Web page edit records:

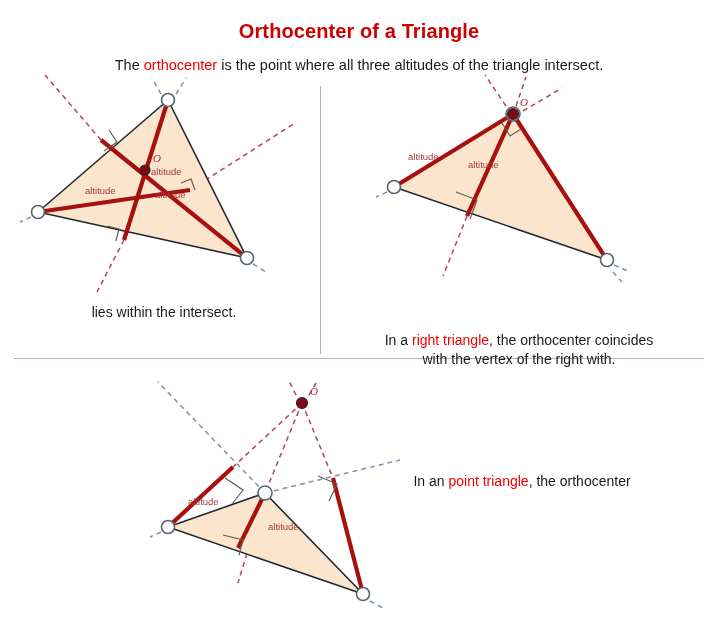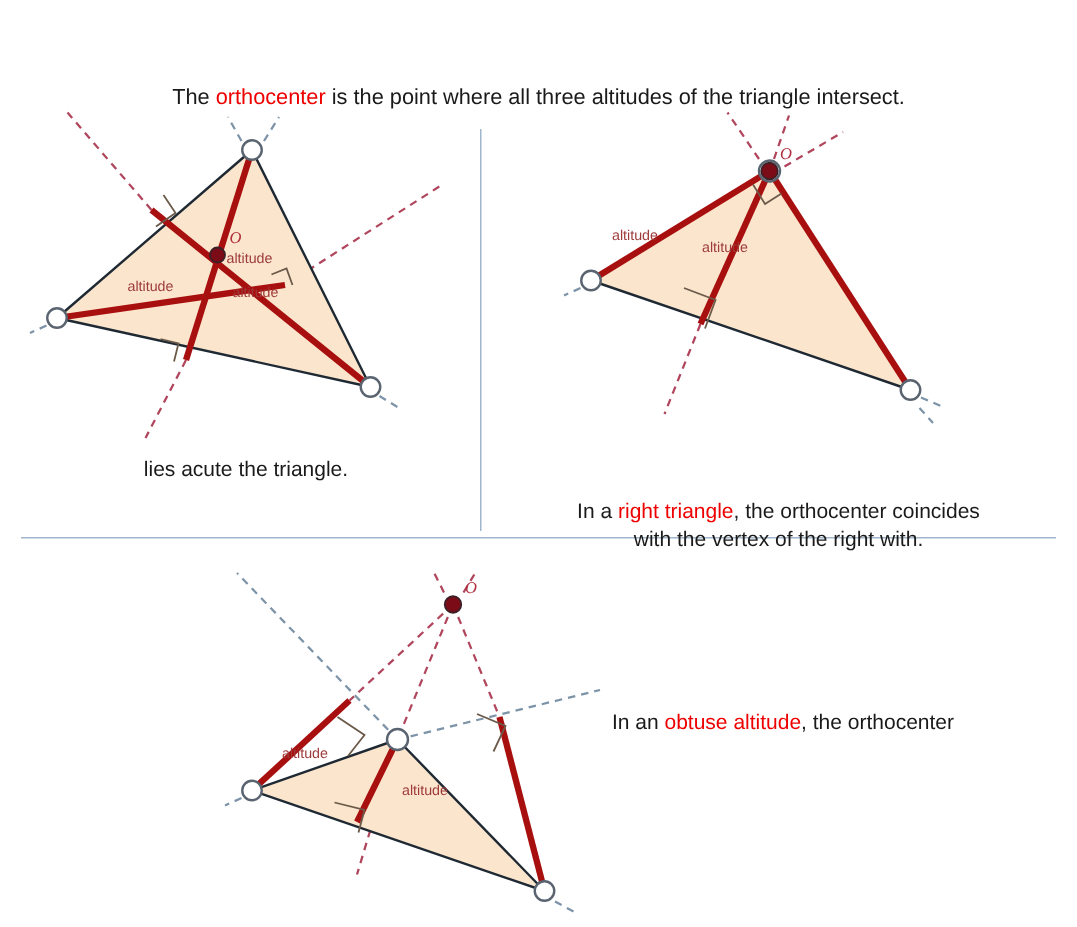"Orthocenter of a Triangle" div { html: none -> <div>Orthocenter of a Triangle</div> }
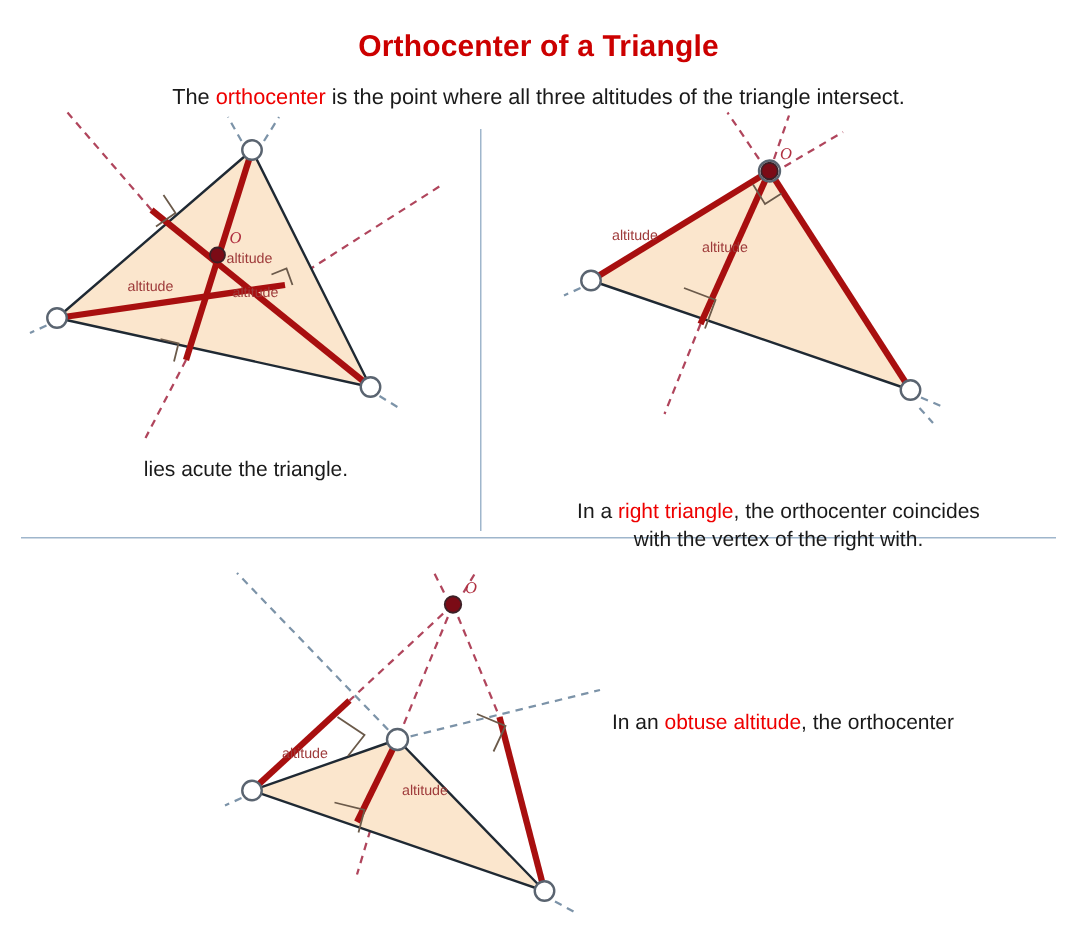"lies acute the triangle." div { text: acute the triangle -> within the intersect }
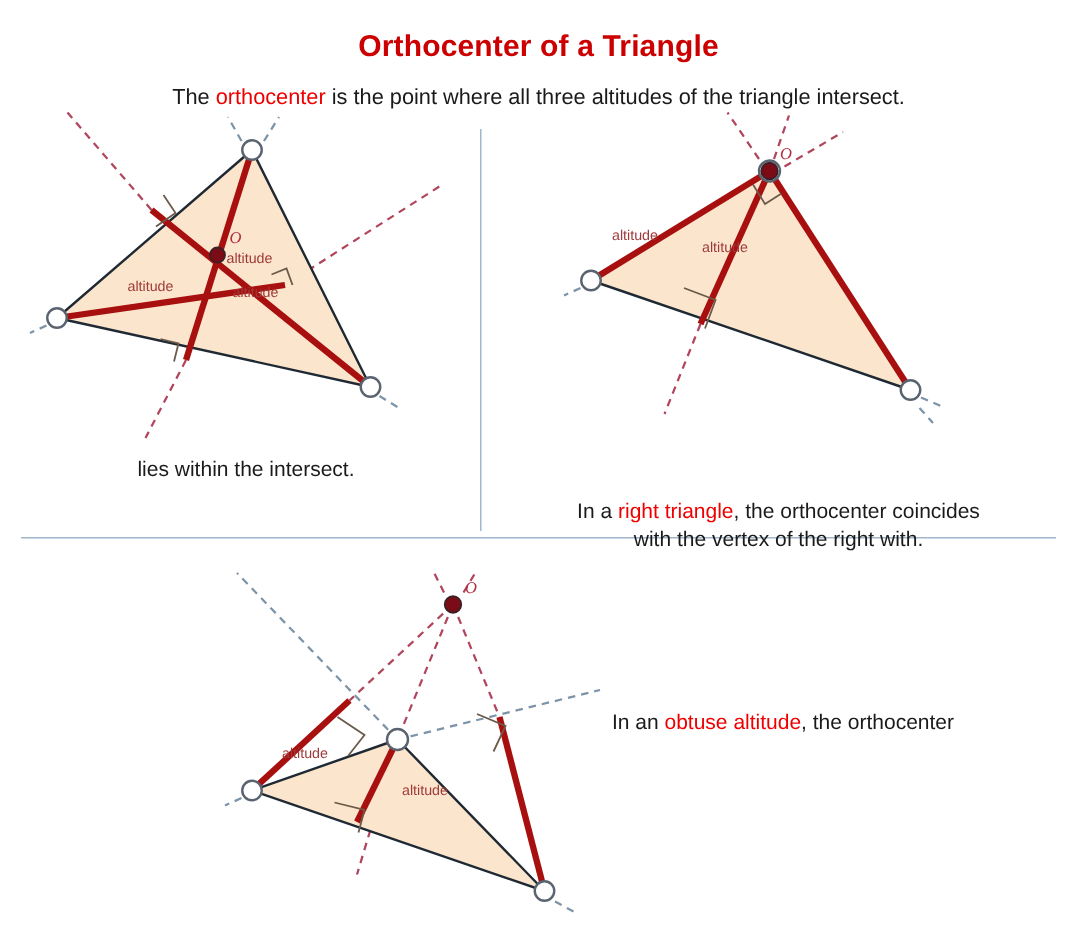"obtuse altitude" span.hl { text: obtuse altitude -> point triangle }
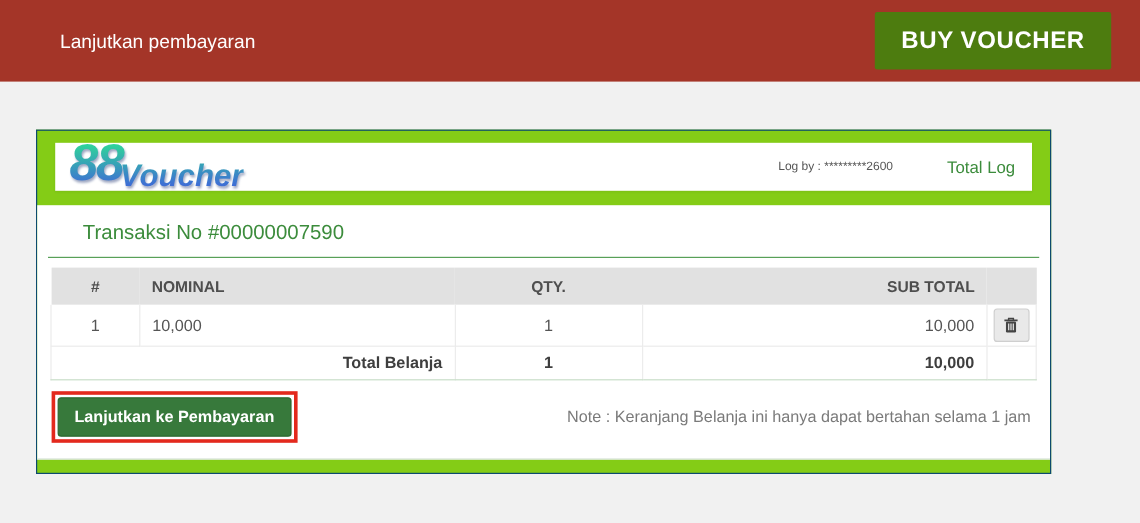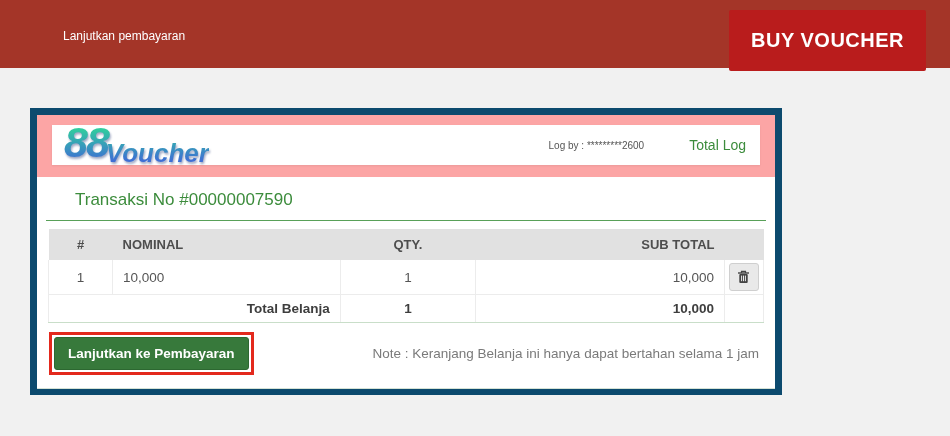"Lanjutkan pembayaran" .step-desc { font-size: 12px -> 16px; margin-left: 63px -> 50px }
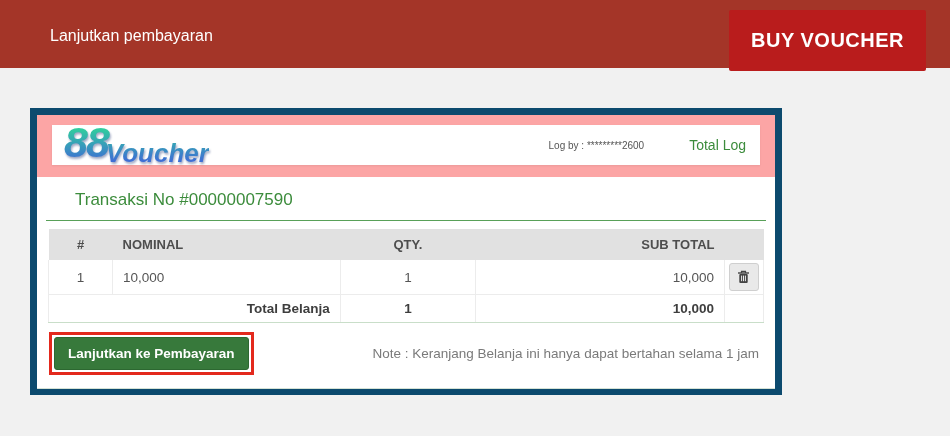"BUY VOUCHER" .buy-btn { background: #b91c1c -> #4d7c0f; height: 61px -> 48px }
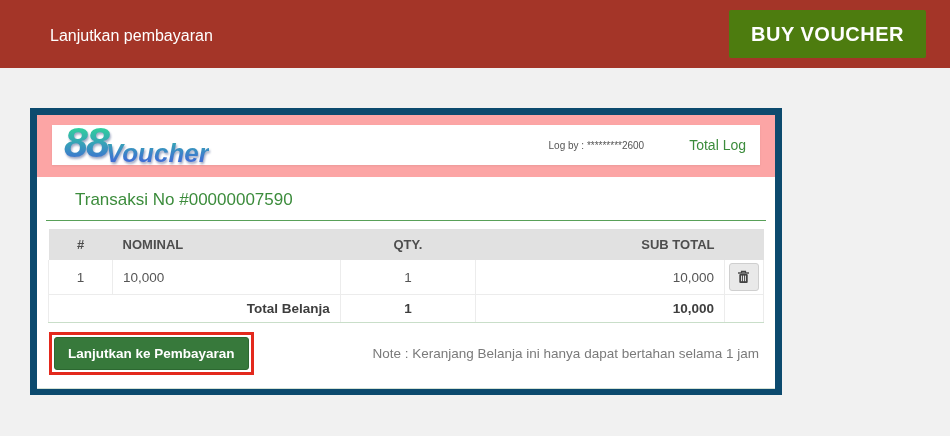"88Voucher" .card { background: #fca5a5 -> #84cc16; border: 7px solid #0c4a6e -> 1px solid #0c4a6e; width: 752px -> 846px }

## TASK STATEMENT
An exact restatement is expected of the lines from the line containing "font-size: 12px ->" to the end of the data above, pictures excluded.

## RESPONSE BOX
"Lanjutkan pembayaran" .step-desc { font-size: 12px -> 16px; margin-left: 63px -> 50px }
"BUY VOUCHER" .buy-btn { background: #b91c1c -> #4d7c0f; height: 61px -> 48px }
"88Voucher" .card { background: #fca5a5 -> #84cc16; border: 7px solid #0c4a6e -> 1px solid #0c4a6e; width: 752px -> 846px }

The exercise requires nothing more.